Quarterly report pursuant to Section 13 or 15(d)

Subsequent Events

v3.21.2
Subsequent Events
6 Months Ended
Jun. 30, 2021
Subsequent Events [Abstract]  
Subsequent Events

 

  11. Subsequent Events

 

From July 1, 2021, through September 10, 2021, the Company issued and sold to accredited US investors and non-U.S. investors an aggregate of $191,000 in principal amount Convertible Promissory Notes (the “Notes”) and warrants to purchase an aggregate of 3,342,163 shares of common stock (the “Warrants”). The Company received proceeds from the closing of the private placement of $173,000, which funds were used, and are being used, for general corporate purposes and working capital.

 

The Notes are due twelve (12) months from their respective issuance dates (the “Maturity Date”). The Notes do not bear interest and were issued in the face amount equal to 110% of the purchasers’ commitments.
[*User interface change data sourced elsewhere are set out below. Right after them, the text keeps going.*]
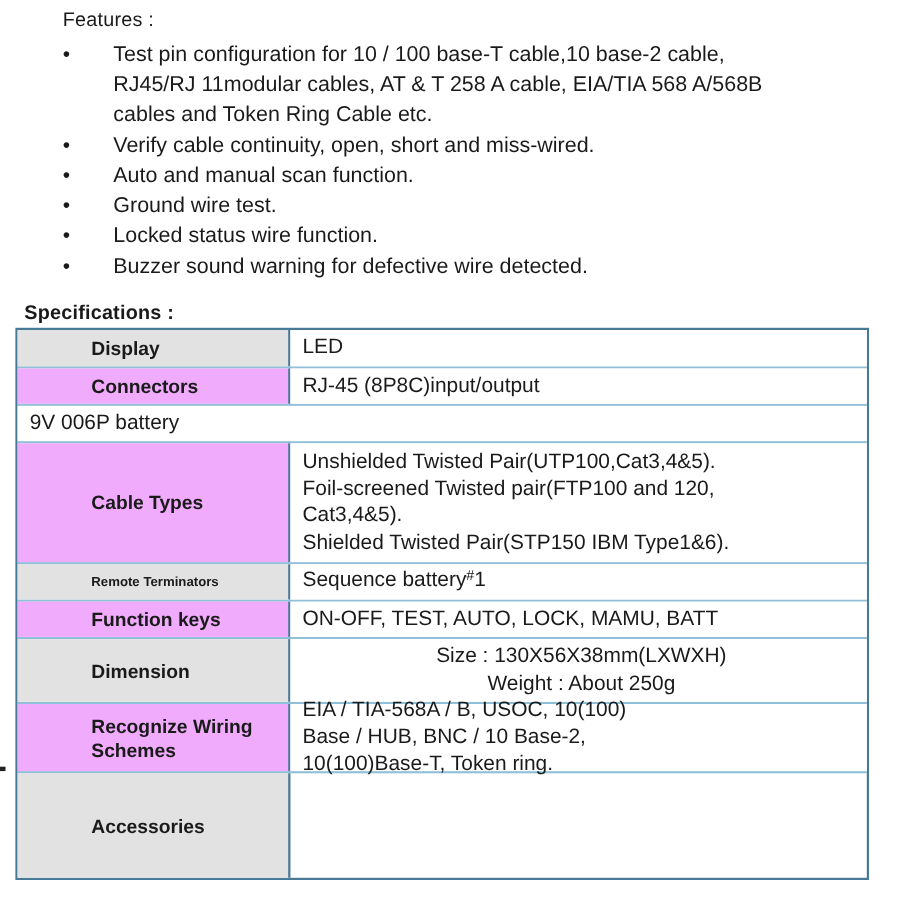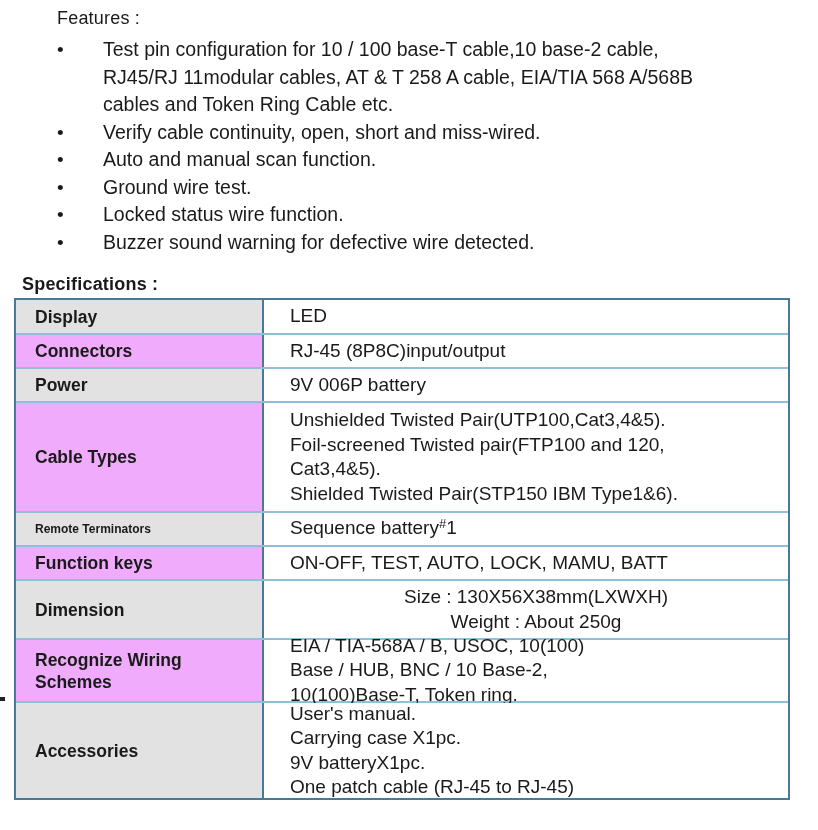"Display" .spec-label { margin-left: none -> 48px }
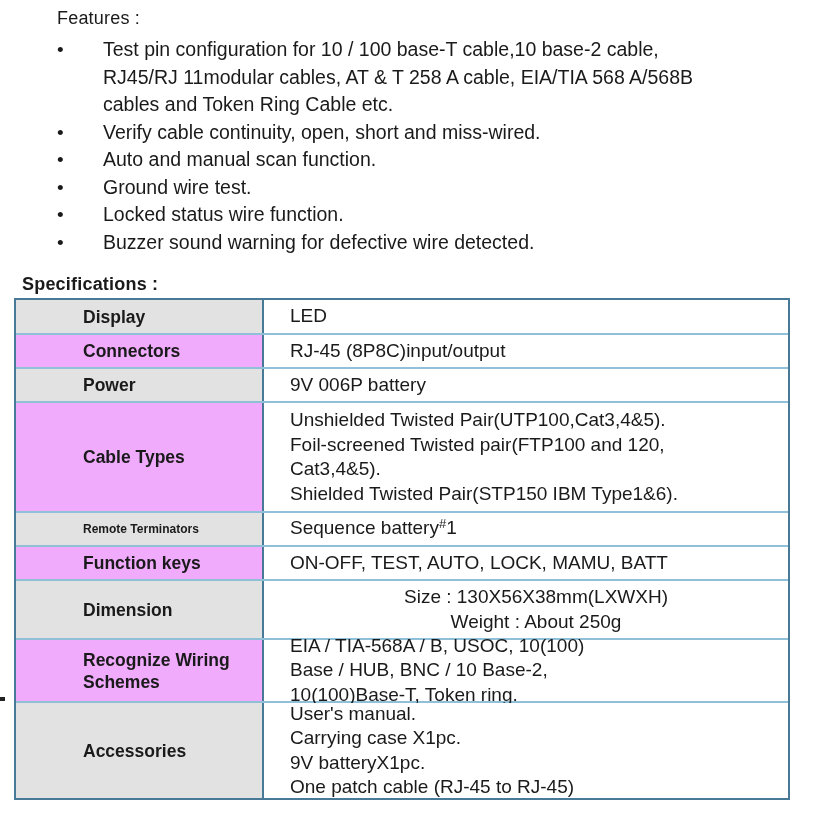"LED" .spec-value-cell { padding: 2px 6px 2px 26px -> 2px 6px 2px 11px }
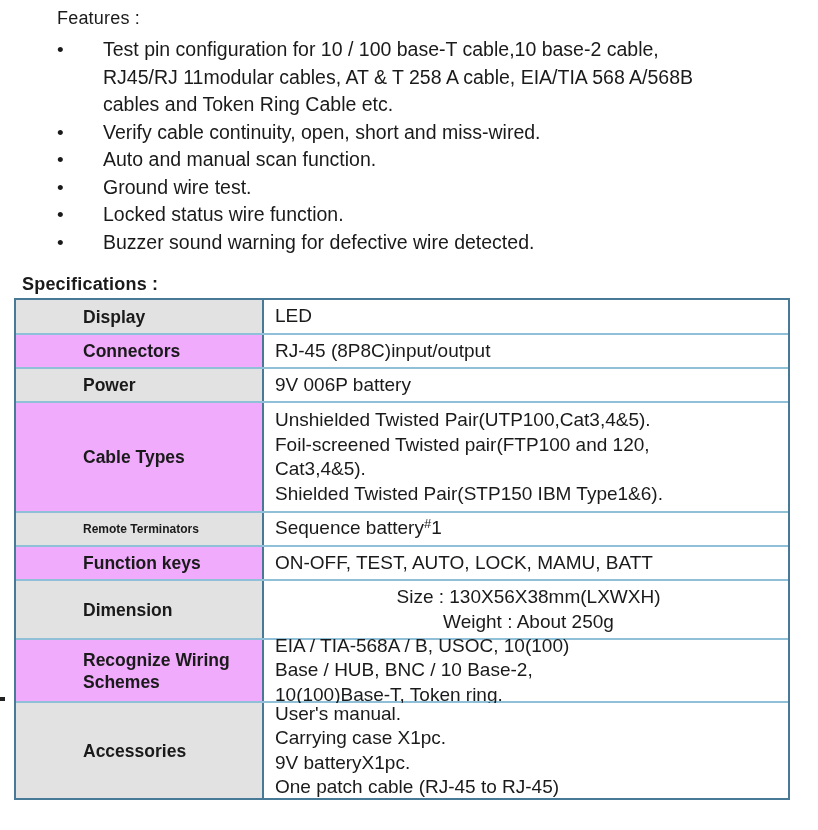"Power" div.spec-label-cell { html: <div> <span>Power</span> </div> -> none }
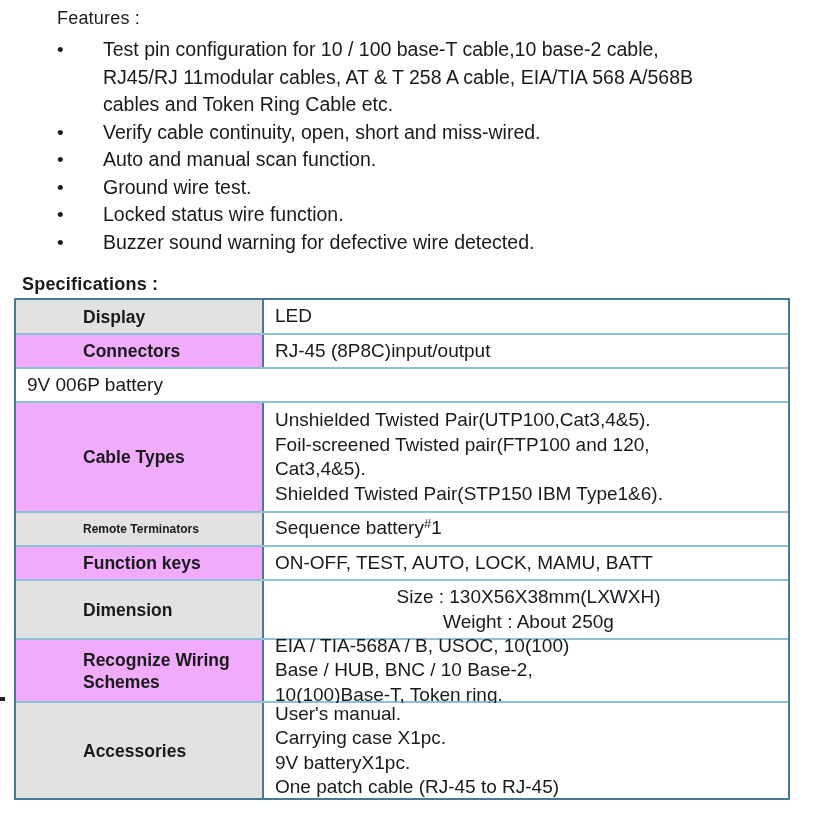"User's manual." div.spec-value-cell { html: <div> <div>User's manual.</div> <div>Carrying case X1pc.</div> <div>9V batteryX1pc.</div> <div>One patch cable (RJ-45 to RJ-45)</div> </div> -> none }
The Notes are convertible into shares of the Company’s common stock at a rate of $0.02 to $0.03 per share. If the Notes are not paid in full by the Maturity Date, the balance remaining on the Maturity Date shall be increased by 10% and the Company shall be required to pay interest at a rate of 10% per annum thereon until all sums thereunder are paid in full.

 

The Warrants are exercisable into shares of the Company’s common stock for a term of one (1) year at an exercise price of $0.03 to $0.04 per share. The Warrants also contain provisions that protect the holders against dilution by adjustment of the conversion price in certain events involving a reduction or increase in the Company’s shares.